**What you should do:** From the line containing "[64,70,266,91] broadcast_combine(S, ->" down to the last line of the records below, restate each line word for word and leave out the rest.

(Items from a data source)
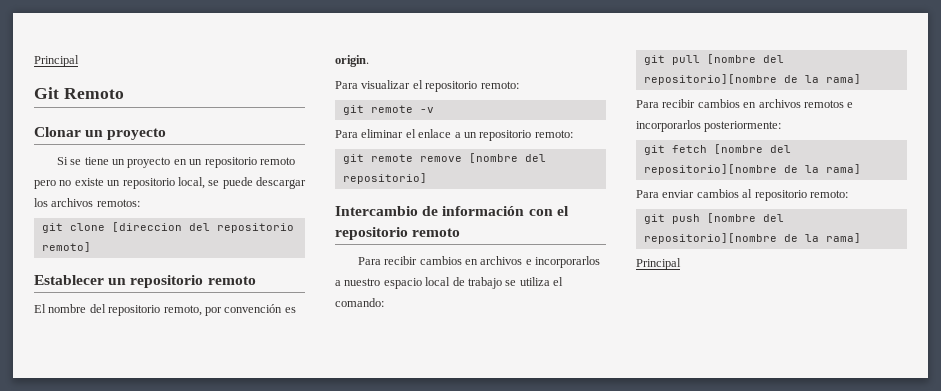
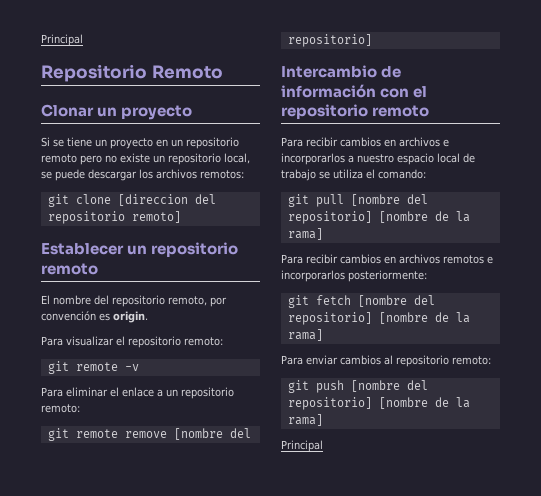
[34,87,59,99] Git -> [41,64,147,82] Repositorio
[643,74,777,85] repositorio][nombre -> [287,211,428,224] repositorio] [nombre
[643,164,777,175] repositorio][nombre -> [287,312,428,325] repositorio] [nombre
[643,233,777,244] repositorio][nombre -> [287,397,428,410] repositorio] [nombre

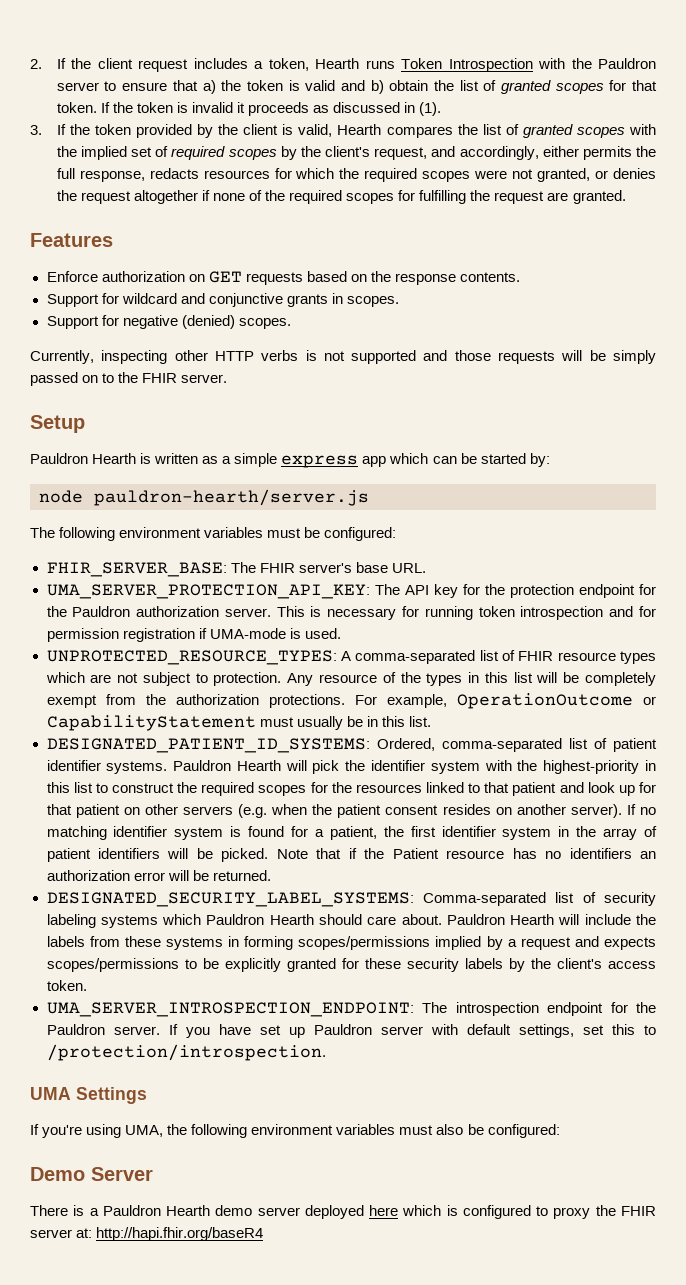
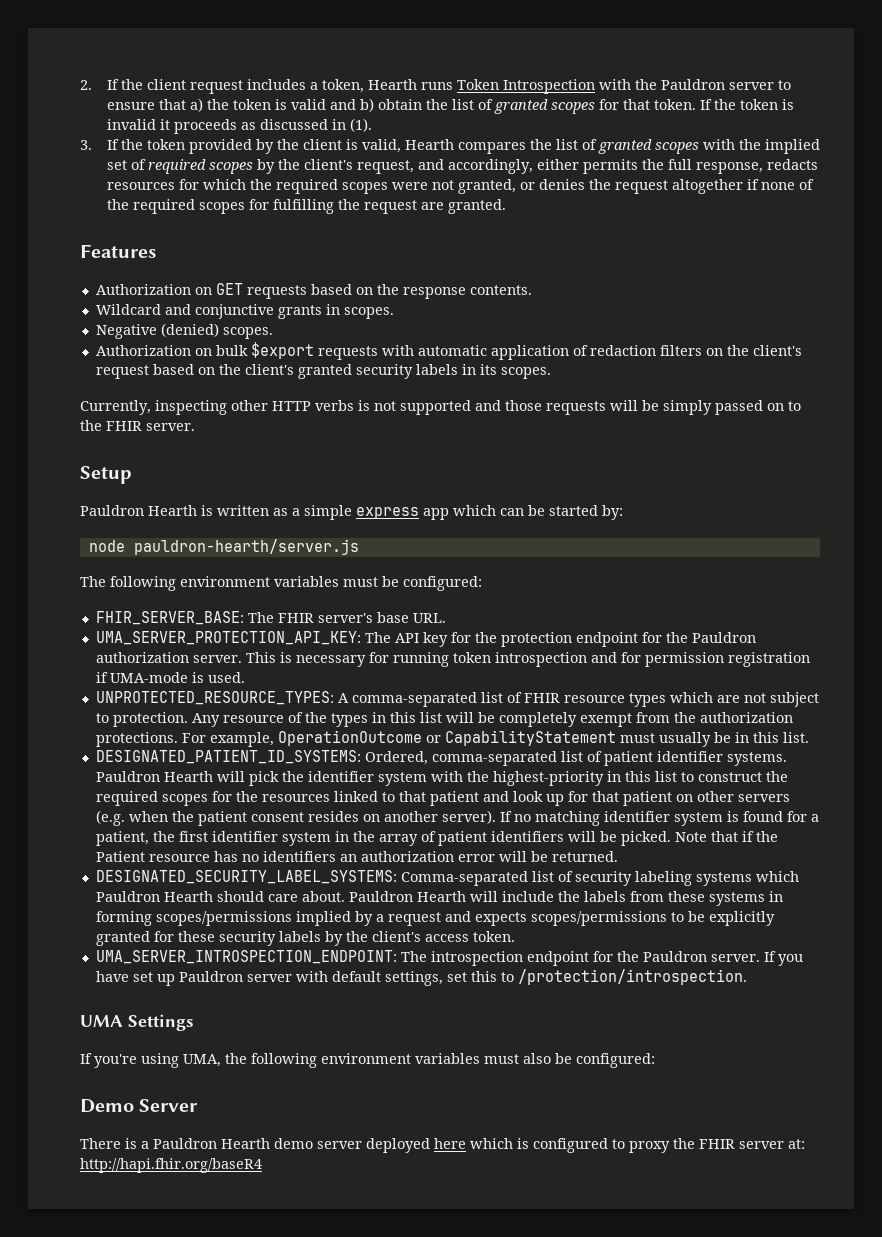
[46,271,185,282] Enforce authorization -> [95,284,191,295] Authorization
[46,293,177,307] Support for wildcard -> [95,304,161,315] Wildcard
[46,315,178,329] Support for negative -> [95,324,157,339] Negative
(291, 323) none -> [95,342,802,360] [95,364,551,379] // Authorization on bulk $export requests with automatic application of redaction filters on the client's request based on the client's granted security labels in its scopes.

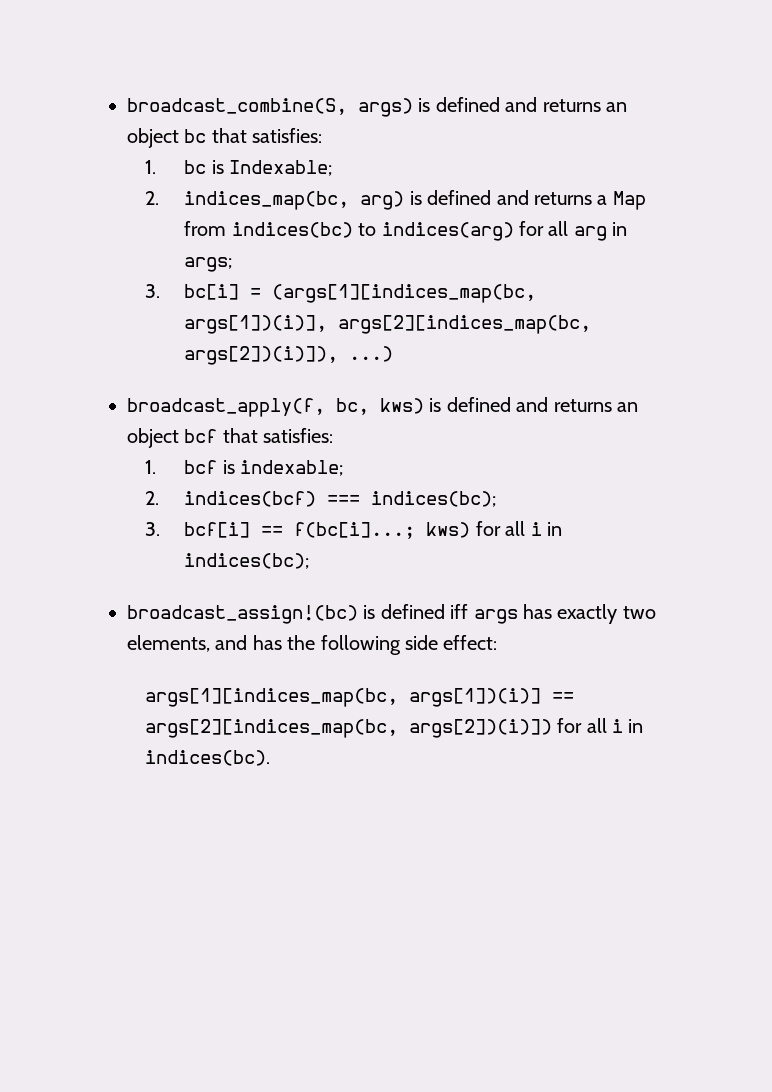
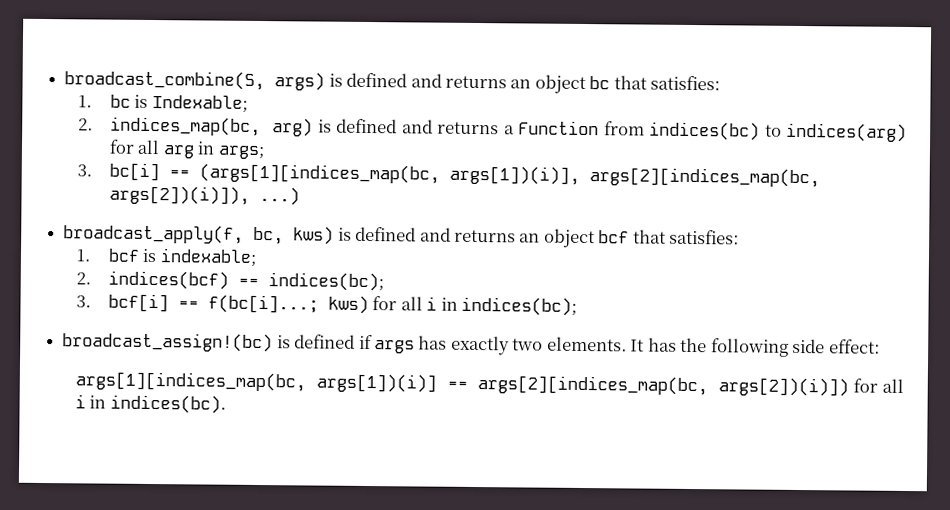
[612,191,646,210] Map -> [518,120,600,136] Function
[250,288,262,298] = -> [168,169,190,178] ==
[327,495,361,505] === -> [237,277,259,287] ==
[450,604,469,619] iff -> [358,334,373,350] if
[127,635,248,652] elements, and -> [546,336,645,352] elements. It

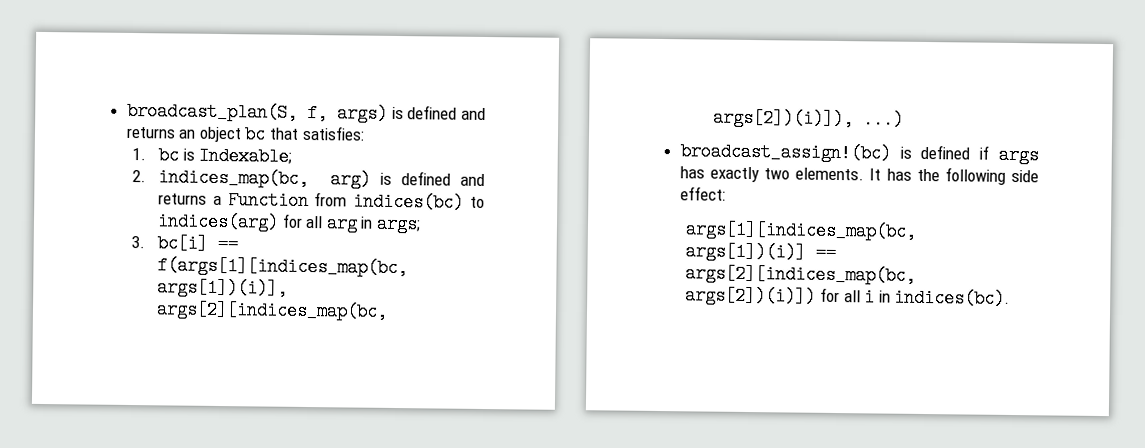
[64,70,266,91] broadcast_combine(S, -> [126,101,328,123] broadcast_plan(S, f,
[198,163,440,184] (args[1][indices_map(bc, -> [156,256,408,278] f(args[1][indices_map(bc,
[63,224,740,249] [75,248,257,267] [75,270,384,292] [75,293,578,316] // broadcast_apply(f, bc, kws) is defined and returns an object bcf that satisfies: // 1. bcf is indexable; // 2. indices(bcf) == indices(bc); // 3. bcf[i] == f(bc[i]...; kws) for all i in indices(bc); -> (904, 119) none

**Task result:**
[64,70,266,91] broadcast_combine(S, -> [126,101,328,123] broadcast_plan(S, f,
[198,163,440,184] (args[1][indices_map(bc, -> [156,256,408,278] f(args[1][indices_map(bc,
[63,224,740,249] [75,248,257,267] [75,270,384,292] [75,293,578,316] // broadcast_apply(f, bc, kws) is defined and returns an object bcf that satisfies: // 1. bcf is indexable; // 2. indices(bcf) == indices(bc); // 3. bcf[i] == f(bc[i]...; kws) for all i in indices(bc); -> (904, 119) none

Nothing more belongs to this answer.